NHI primarily focuses on the long-term care industry and should benefit from the aging boomers. In addition, being a REIT, it offers a higher yield than many other health care related stocks offer. The lease rates that NHI receives are typically in the range of 9-12% per annum. They purchase investments with in-place leases, and also finance construction of new facilities.

NHI leases for 10-15 years with additional 5-year renewal options. The leases are triple net leases, which means the tenant is responsible for most costs including maintenance, taxes, insurance, utilities, and so forth.

The balance sheet is very strong, so NHI could leverage itself to expand if management chooses to do so. Given two REITS with everything being equal except debt, the one with considerably less debt will typically be the better investment.


NHI faces risk of tenants not being able to pay their leases, and borrowers not being able to pay their mortgages. They also face competition, and must continually make new investments to remain profitable.
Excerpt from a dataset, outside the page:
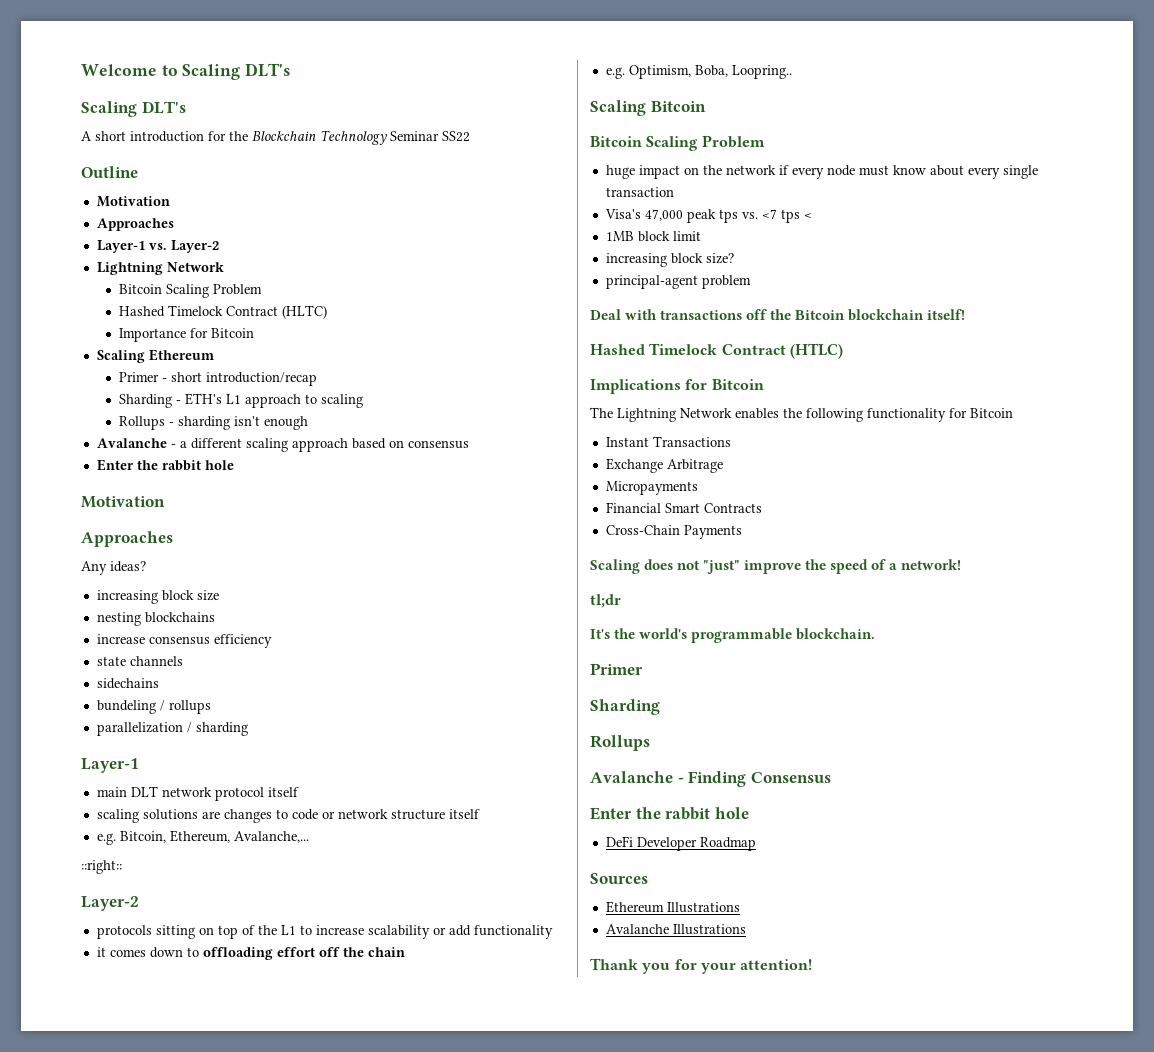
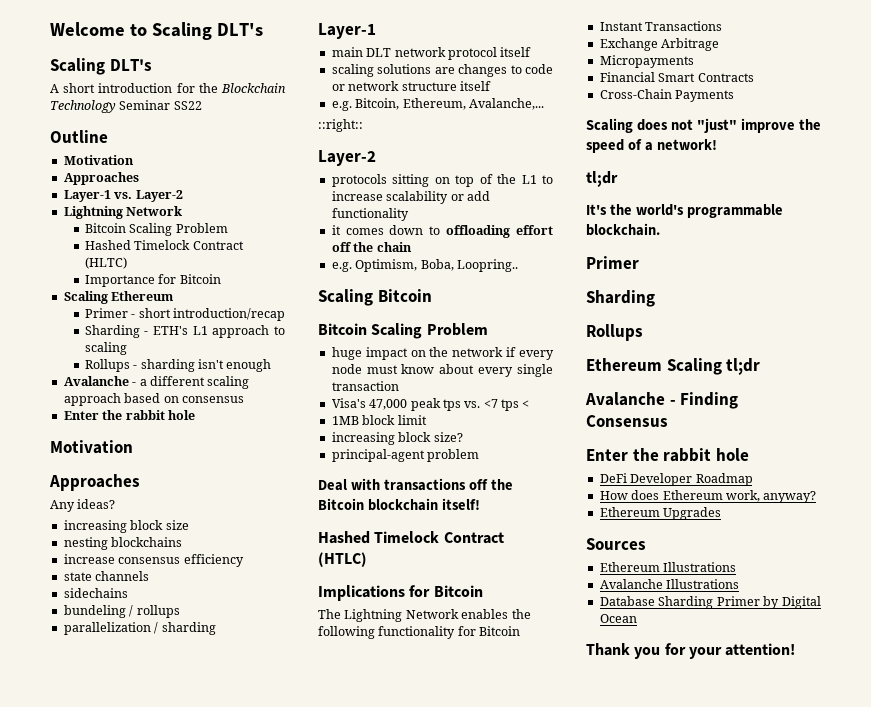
(650, 743) none -> [586,358,761,375] // Ethereum Scaling tl;dr
(756, 844) none -> [599,490,817,503] [599,507,722,520] // How does Ethereum work, anyway? // Ethereum Upgrades
(746, 929) none -> [599,596,821,609] [599,614,637,623] // Database Sharding Primer by Digital Ocean

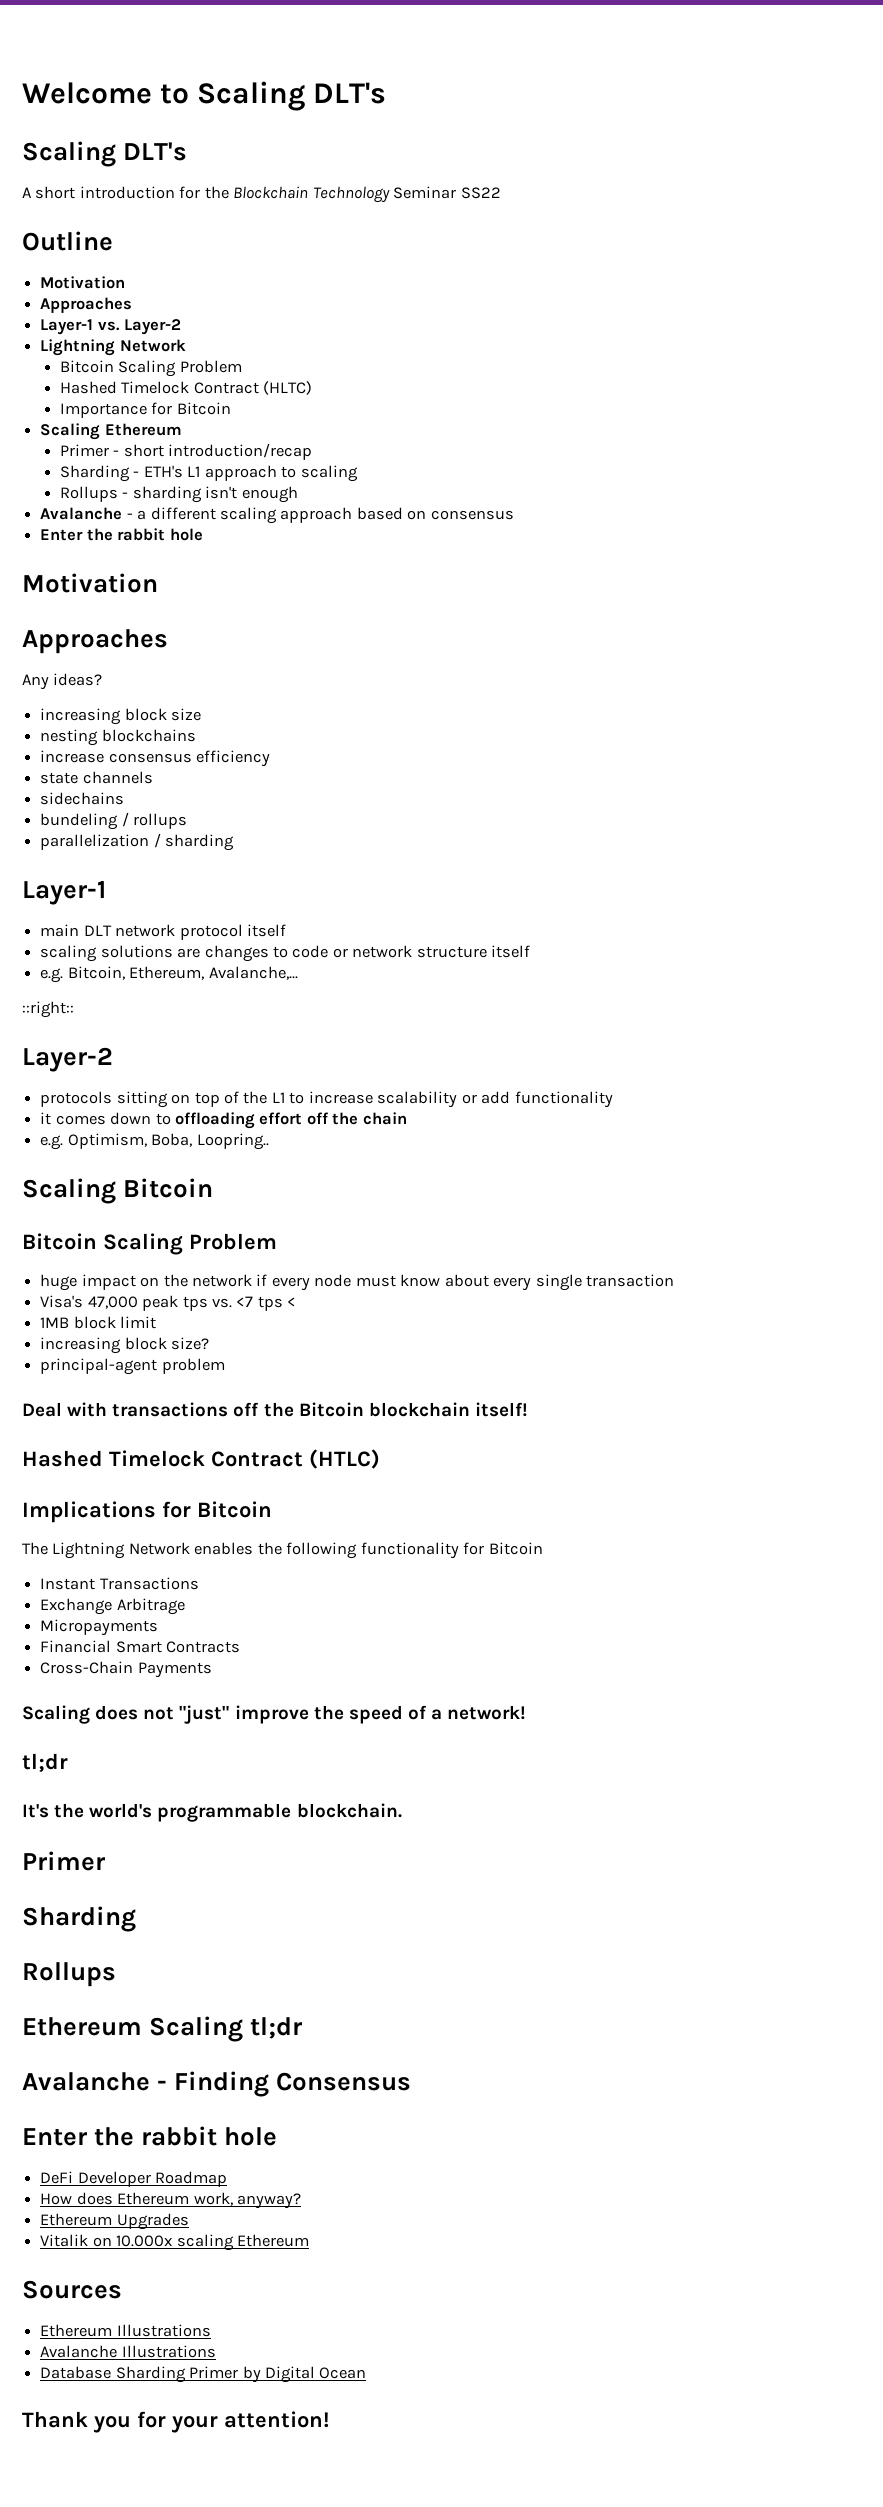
(722, 513) none -> [40,2234,309,2251] // Vitalik on 10.000x scaling Ethereum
In addition to the usual risks associated with any business, NHI is vulnerable to changes in Medicare and Medicaid. A substantial portion of NHI revenue comes from Medicare and Medicaid, and these programs are highly regulated and subject to change.

Conclusion and Valuation

I wrote most of this analysis months ago, and while it has been in my backlog of stock analysis reports, NHI’s price has continued to soar. The yield has therefore been shrinking and the company has become less and less of a value. The P/E is now a bit over 20, and the price to FFO ratio isn’t much lower.

NHI has a great balance sheet and operates in a very appealing industry for long-term growth and safety. The yield offers substantial current income. I feel that REITs, across the board, are overvalued to some extent at the current time, and this includes NHI.

While I would not consider this a bad long-term investment, I advise caution and believe there are better opportunities elsewhere in the market. It may make for a good buy if there is a decrease in the stock price, so it’s worth watching.

Disclosure: Author holds no positions in NHI at the time of this writing.